La NASA abre su archivo de Landsat: cómo ver tu nombre desde el espacio
La agencia espacial permite acceder a más de cinco décadas de imágenes satelitales para explorar la evolución del planeta, una herramienta gratuita que democratiza datos valuados en 25.600 millones de dólares.

El programa Landsat, iniciativa conjunta entre la NASA y el Servicio Geológico de los Estados Unidos (USGS), mantiene el registro continuo de observación de la Tierra más extenso y detallado del mundo. Desde 1972, este sistema captura imágenes sistemáticas de la superficie terrestre, convirtiéndose en el estándar de oro para el monitoreo ambiental. Ahora, cualquier usuario puede acceder a esta vasta base de datos de forma gratuita, una posibilidad que democratiza información cuyo valor económico se estimó en 25.600 millones de dólares solo en 2023.
Para visualizar datos capturados por estas misiones, el primer paso consiste en ingresar al portal oficial Earthdata Search de la NASA. Esta herramienta permite buscar, filtrar y descargar imágenes satelitales mediante palabras clave, coordenadas geográficas y rangos temporales específicos. Quienes prefieran una experiencia más visual pueden utilizar NASA Worldview, que posibilita explorar y descargar imágenes de alta resolución, además de generar visualizaciones animadas de cambios climáticos o territoriales. Para análisis técnico, la plataforma AppEEARS permite acceder y procesar datos geoespaciales para áreas delimitadas.
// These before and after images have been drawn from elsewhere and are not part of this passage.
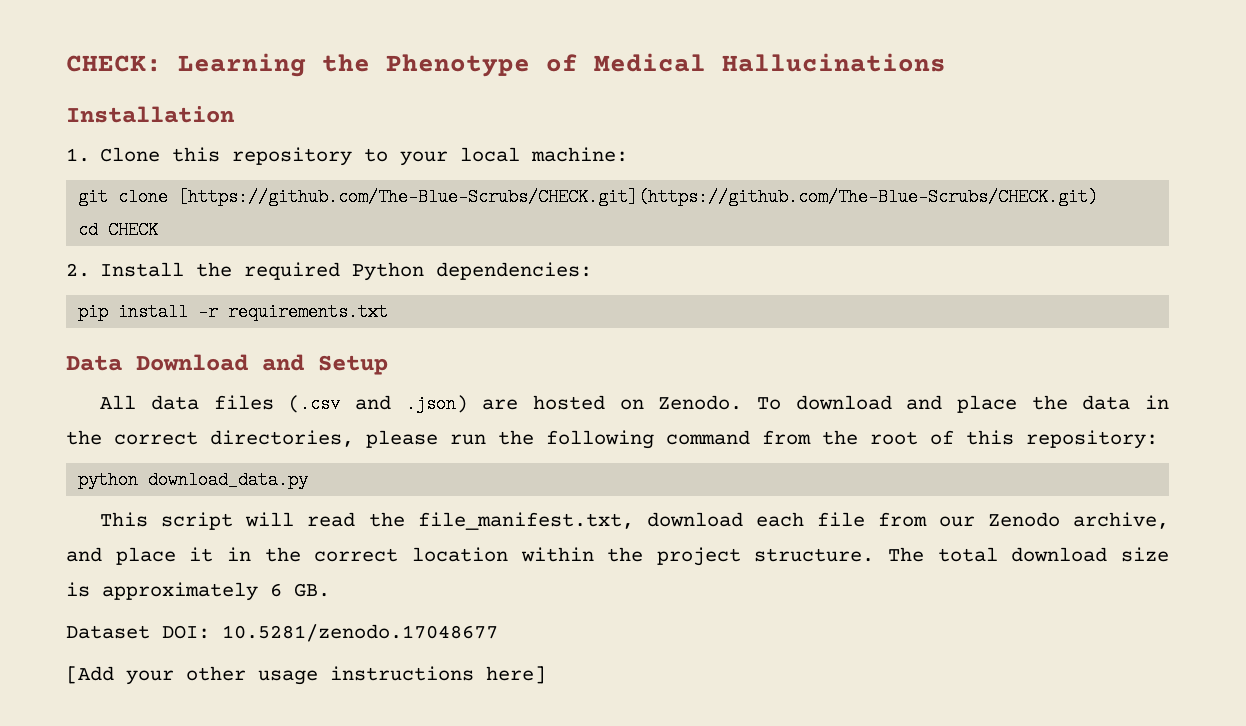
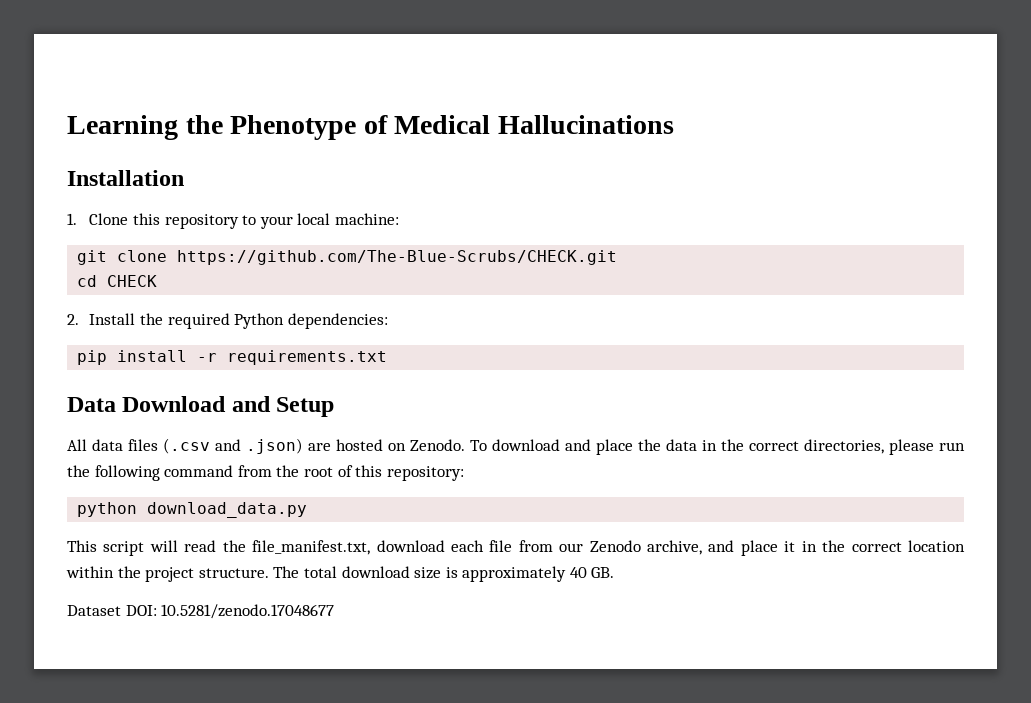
- CHECK: Learning the Phenotype of Medical Hallucinations
+ Learning the Phenotype of Medical Hallucinations
- git clone [https://github.com/The-Blue-Scrubs/CHECK.git](https://github.com/The-Blue-Scrubs/CHECK.git)
+ git clone https://github.com/The-Blue-Scrubs/CHECK.git
- The total download size is approximately 6 GB.
+ The total download size is approximately 40 GB.
- [Add your other usage instructions here]

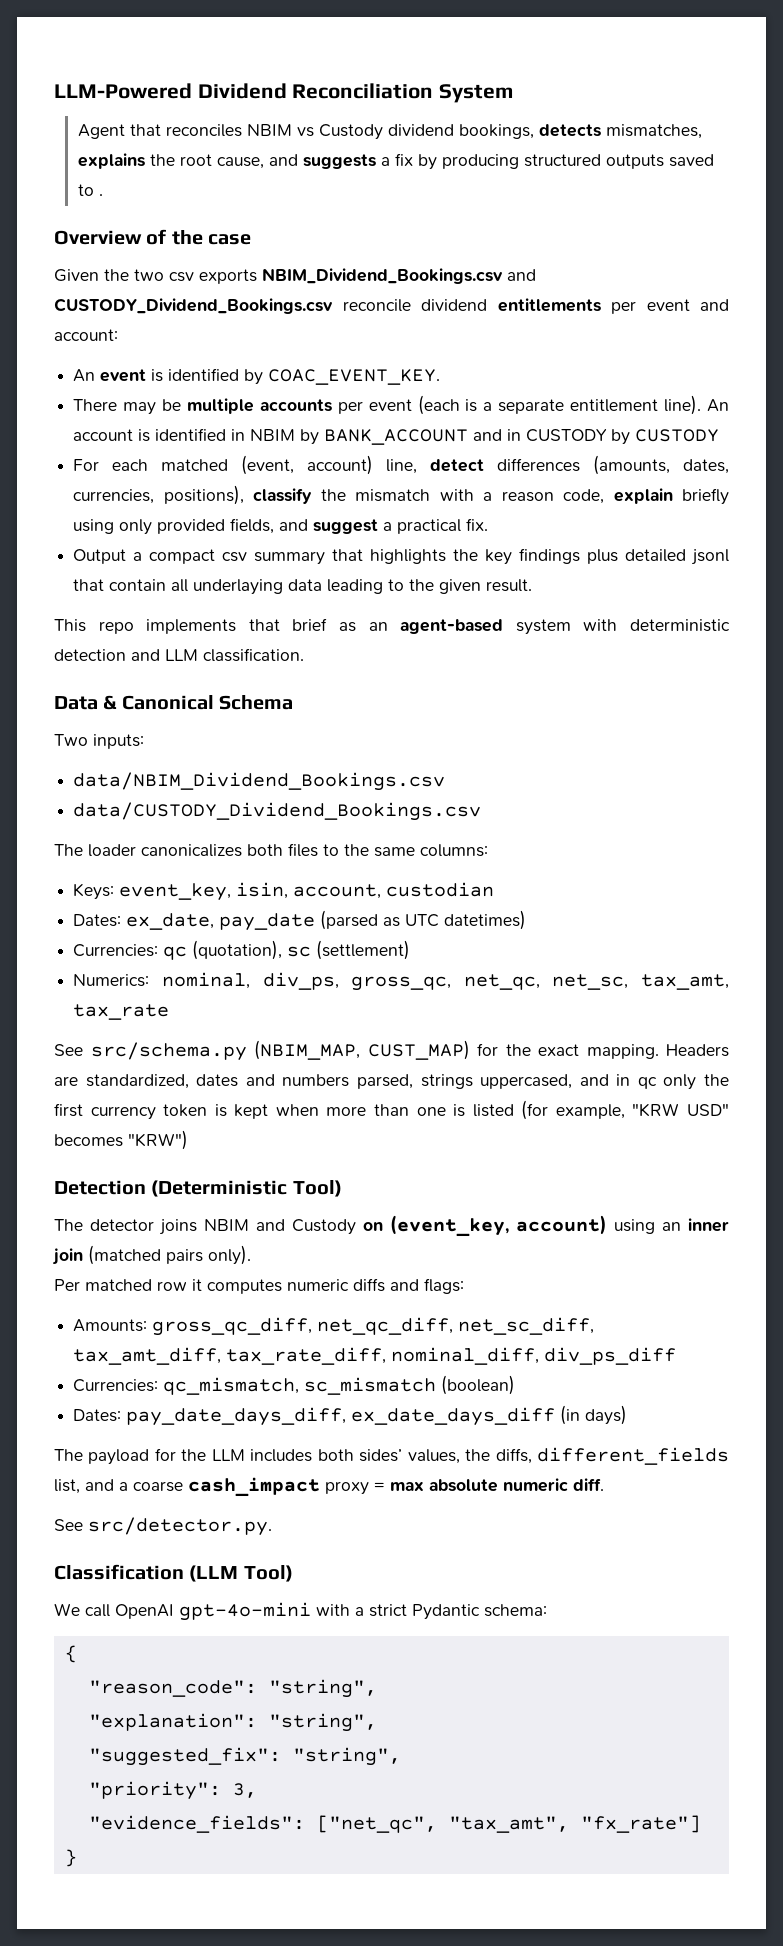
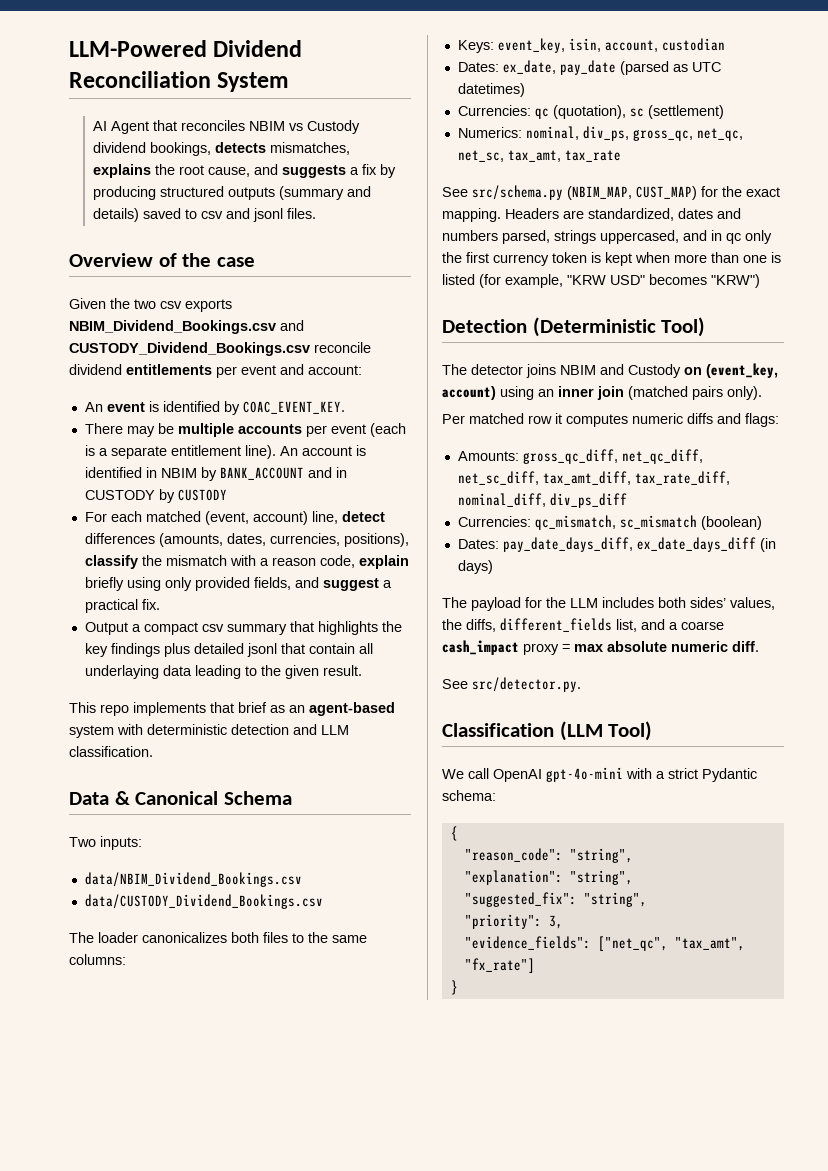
- Agent that reconciles NBIM vs Custody dividend bookings, detects mismatches, explains the root cause, and suggests a fix by producing structured outputs saved to .
+ AI Agent that reconciles NBIM vs Custody dividend bookings, detects mismatches, explains the root cause, and suggests a fix by producing structured outputs (summary and details) saved to csv and jsonl files.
La relevancia de estas herramientas radica en la calidad técnica de la misión. Los instrumentos de Landsat se someten a rigurosas pruebas de calibración antes y durante su vida útil en órbita. Este proceso de validación garantiza que las variaciones detectadas en las imágenes representen transformaciones reales en el terreno —como crecimiento urbano, deforestación o retroceso de glaciares— y no errores técnicos de los sensores. La redundancia en los sistemas asegura que la continuidad del archivo no se vea interrumpida por fallos operativos.
El alcance de esta información es vasto. Con una población mundial proyectada hacia los 10.000 millones de habitantes para 2050, el monitoreo del uso del suelo resulta crucial. Landsat cubre cerca del 30% de la superficie terrestre y las imágenes permiten observar cómo el 80% de ese terreno es intervenido por el ser humano para actividades agrícolas, urbanización o extracción de recursos. El acceso público abierto desde 2008 fomentó una explosión de investigaciones científicas en publicaciones de alto impacto. Plataformas como Google Earth Engine o el USGS EarthExplorer permiten a investigadores y ciudadanos analizar desde la expansión de ciudades como São Paulo hasta el estado de las barreras de coral en Fiji.
La versatilidad de los sensores Landsat —que incluyen bandas del infrarrojo cercano, de onda corta y térmico— posibilita el seguimiento de fenómenos complejos, como incendios forestales, salud de cultivos o gestión de recursos hídricos en zonas áridas. El análisis espectral es clave: estas bandas adicionales, incorporadas desde 1982, permiten medir la evapotranspiración y detectar cicatrices de fuego, elementos vitales para la gestión de desastres naturales y la seguridad alimentaria.
Para comenzar a navegar, el usuario puede optar por herramientas comerciales o de libre acceso, como el Landsat Explorer de Esri o el sistema FIRMS de la NASA, enfocado en el monitoreo de focos de calor activos. Cada plataforma ofrece un entorno distinto para manipular combinaciones de bandas o índices espectrales. Al integrar estos datos, los científicos incluso lograron identificar islas desconocidas o entrenar algoritmos de inteligencia artificial para detectar patrones de cambio a escala global.
Esta infraestructura de información no solo constituye un archivo histórico, sino una herramienta de gestión esencial para la toma de decisiones informadas sobre el futuro del planeta. Coloca en manos de la sociedad una capacidad sin precedentes para observar, comprender y cuidar la superficie terrestre mediante un acceso transparente y gratuito.